Premier réflexe : ne pas se mentir. Si vous avez 500 €, ne vous éclatez pas sur du 50 € par pari. Ici, la règle d’or, c’est 1 % de votre capital par mise. Simple, brutal, efficace.

En d’autres termes, si votre bankroll est de 200 €, votre ticket maximal sera de 2 €. Vous ne voyez pas le problème ? C’est que vous avez mal calculé votre seuil de perte. Un tableau de 10 % de chute en 1 % de tickets, c’est le chaos.

Segmenter les mises

Un pro ne joue jamais à l’aveugle. Il scinde son capital en trois zones : conservateur, normal, audacieux. Chacune a son propre ratio de mise. Le conservateur reste à 0,5 %, le normal à 1 %, l’audacieux à 2 % dans les situations miracles.

Le truc : ne jamais mélanger les zones dans la même soirée. Vous avez un match de Ligue 1 qui sent le jackpot ? C’est le moment d’activer l’audacieux. Sinon, rangée du conservateur.

Utiliser les outils de suivi

Les spreadsheets, c’est dépassé. Utilisez un logiciel dédié, ou même un simple Google Sheet partagé avec votre coach. Notez chaque pari, le stake, le résultat, le ROI. Visualisez votre courbe en temps réel.

Le data‑driven, c’est votre meilleur allié.

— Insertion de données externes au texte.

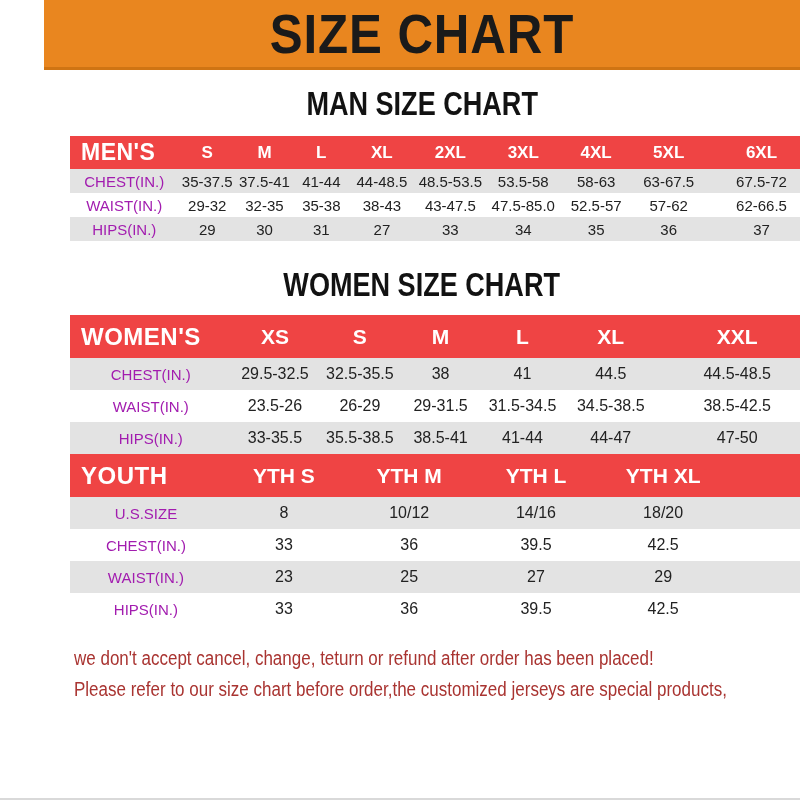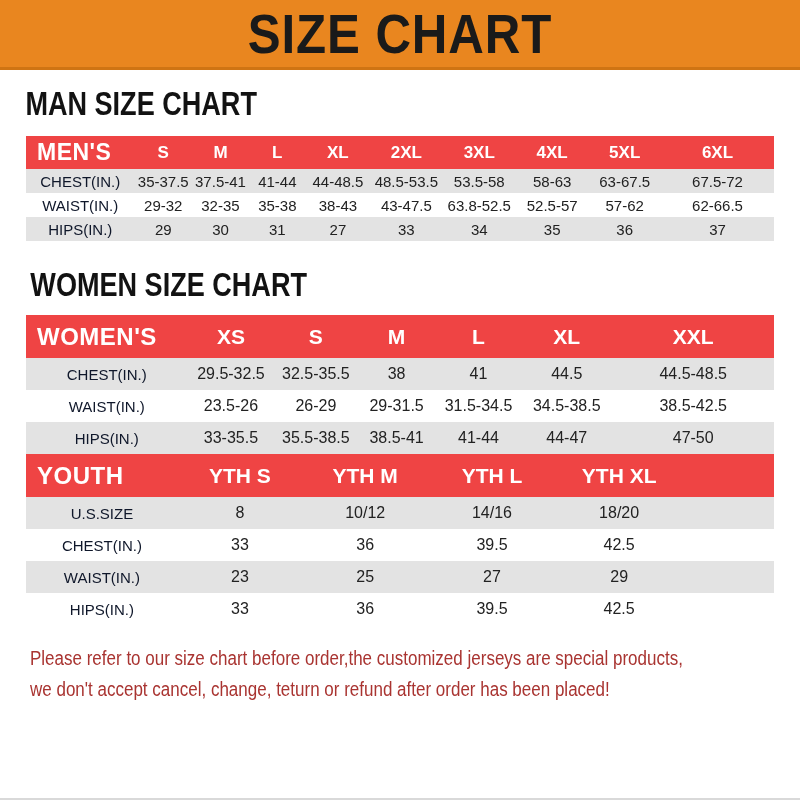--- a/index.html
+++ b/index.html
@@ -5,7 +5,7 @@
   * { margin:0; padding:0; box-sizing:border-box; }
   html,body { width:800px; background:#ffffff; font-family:"Liberation Sans", sans-serif; }
   .page { width:800px; height:800px; background:#fff; overflow:hidden; position:relative;
-          border-bottom:2px solid #d9d9d9; }
+          border-bottom:2px solid #d9d9d9;padding-left:44px; }
 
   
   .banner { height:70px; background:#E9861F; display:flex; align-items:center; justify-content:center;

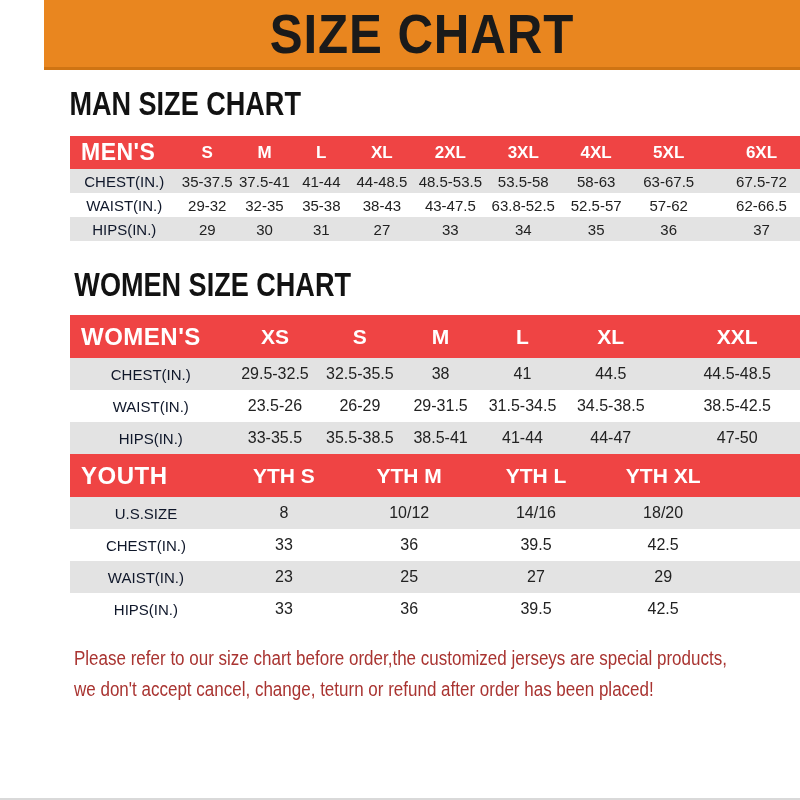--- a/index.html
+++ b/index.html
@@ -14,7 +14,7 @@
                   transform:scaleX(0.88); letter-spacing:1px; white-space:nowrap; }
 
   
-  .section-heading { height:34px; line-height:34px; }
+  .section-heading { text-align:center; height:34px; line-height:34px; }
   .section-heading span { display:inline-block; font-size:33px; font-weight:700; color:#121212;
                           transform:scaleX(0.82); white-space:nowrap; }
   .h-man   { margin-top:17px; margin-bottom:15px; }

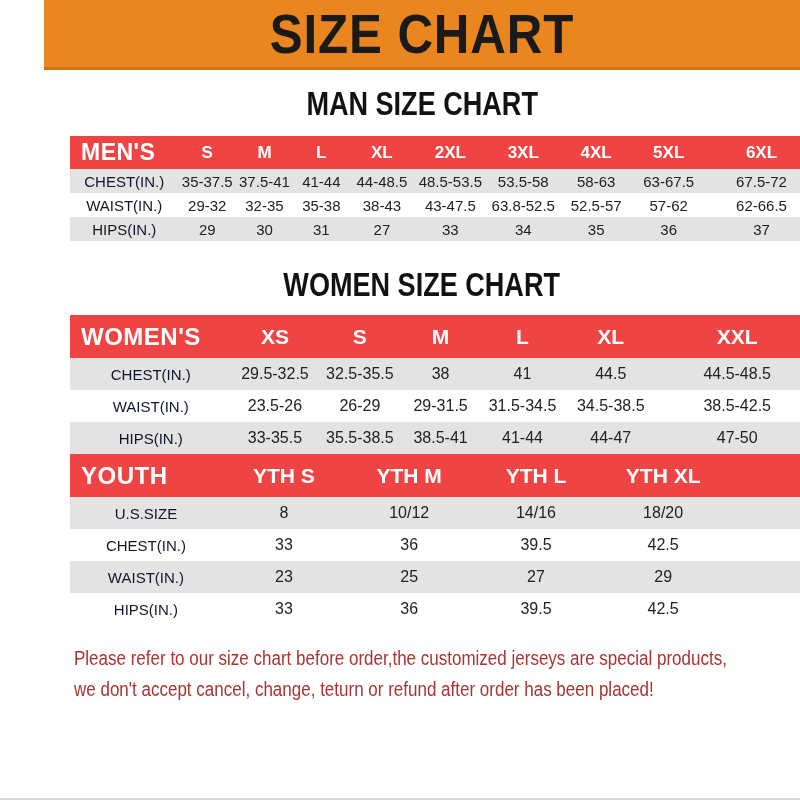--- a/index.html
+++ b/index.html
@@ -28,7 +28,7 @@
                                white-space:nowrap; overflow:hidden; }
   table.size-table tr.hdr th.corner { text-align:left; padding-left:11px; font-size:24px; letter-spacing:0.5px; }
   table.size-table td { text-align:center; vertical-align:middle; color:#222; white-space:nowrap; overflow:hidden; }
-  table.size-table td.rowlabel { color:#0f172a; }
+  table.size-table td.rowlabel { color:#a21caf; }
   tr.stripe { background:#E3E3E3; }
   tr.plain  { background:#ffffff; }
 

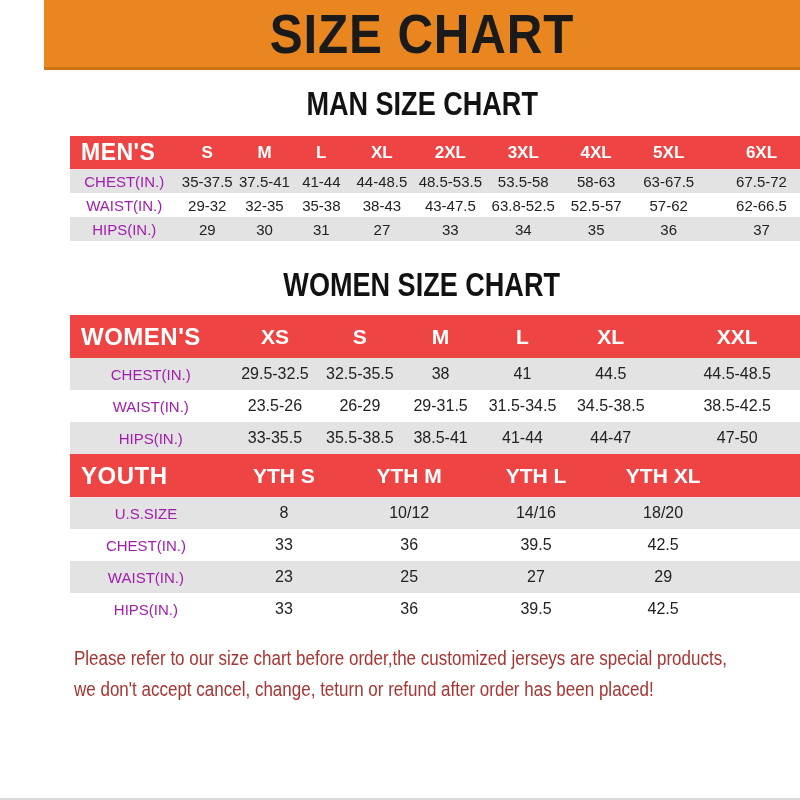--- a/index.html
+++ b/index.html
@@ -104,7 +104,7 @@
           <td>35-38</td>
           <td>38-43</td>
           <td>43-47.5</td>
-          <td>63.8-52.5</td>
+          <td>47.5-85.0</td>
           <td>52.5-57</td>
           <td>57-62</td>
           <td>62-66.5</td>

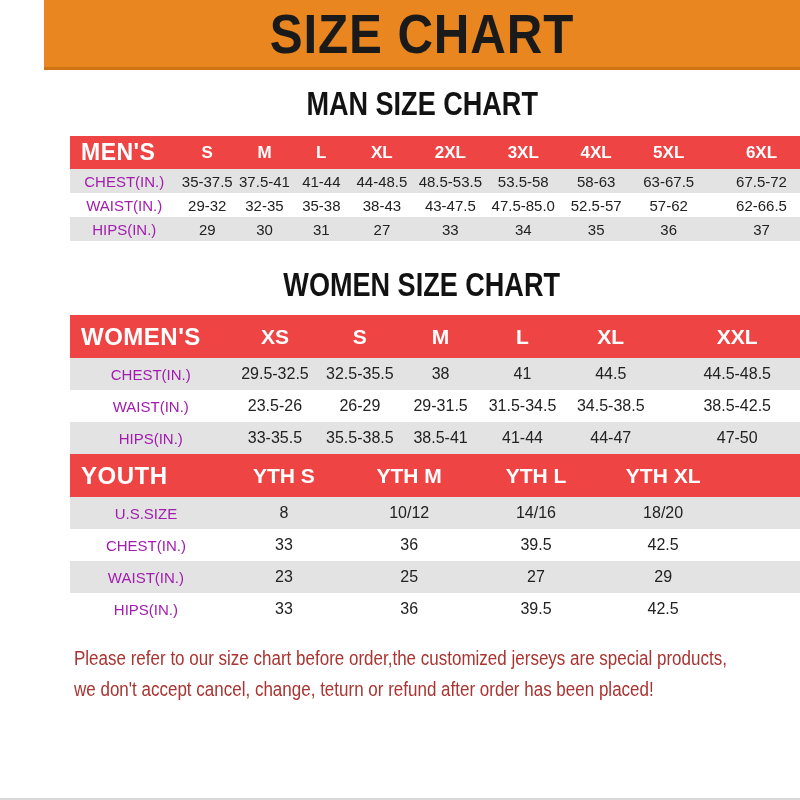--- a/index.html
+++ b/index.html
@@ -231,8 +231,8 @@
     </table>
 
   <footer class="footer">
+    <div><span class="footer-line">we don't accept cancel, change, teturn or refund after order has been placed!</span></div>
     <div><span class="footer-line">Please refer to our size chart before order,the customized jerseys are special products,</span></div>
-    <div><span class="footer-line">we don't accept cancel, change, teturn or refund after order has been placed!</span></div>
   </footer>
 
 </div>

Une variation de 0,2 % sur le ROI quotidien peut faire basculer votre bankroll de 5 % en un mois. conseilspsfoot.com propose des modèles gratuits qui font le boulot.

Psychologie et discipline

Regardez, la bankroll, c’est une question de mental. Vous perdez trois fois d’affilée ? Vous avez le réflexe de doubler la mise. Erreur fatale. Le pro maintient la même taille de ticket, respire, attend la prochaine opportunité.

Voici le deal : chaque perte doit être acceptée comme une dépense, pas comme une punition. Apprenez la règle du “stop‑loss” quotidien. Si vous avez perdu 5 % de votre bankroll, fermez la session. C’est aussi simple que de dire “c’est fini”.

Et rappelez‑vous, la constance bat le flash. Vous ne deviendrez pas riche en jouant à tous les coups. Vous deviendrez stable, vous survivrez, vous gagnerez sur le long terme.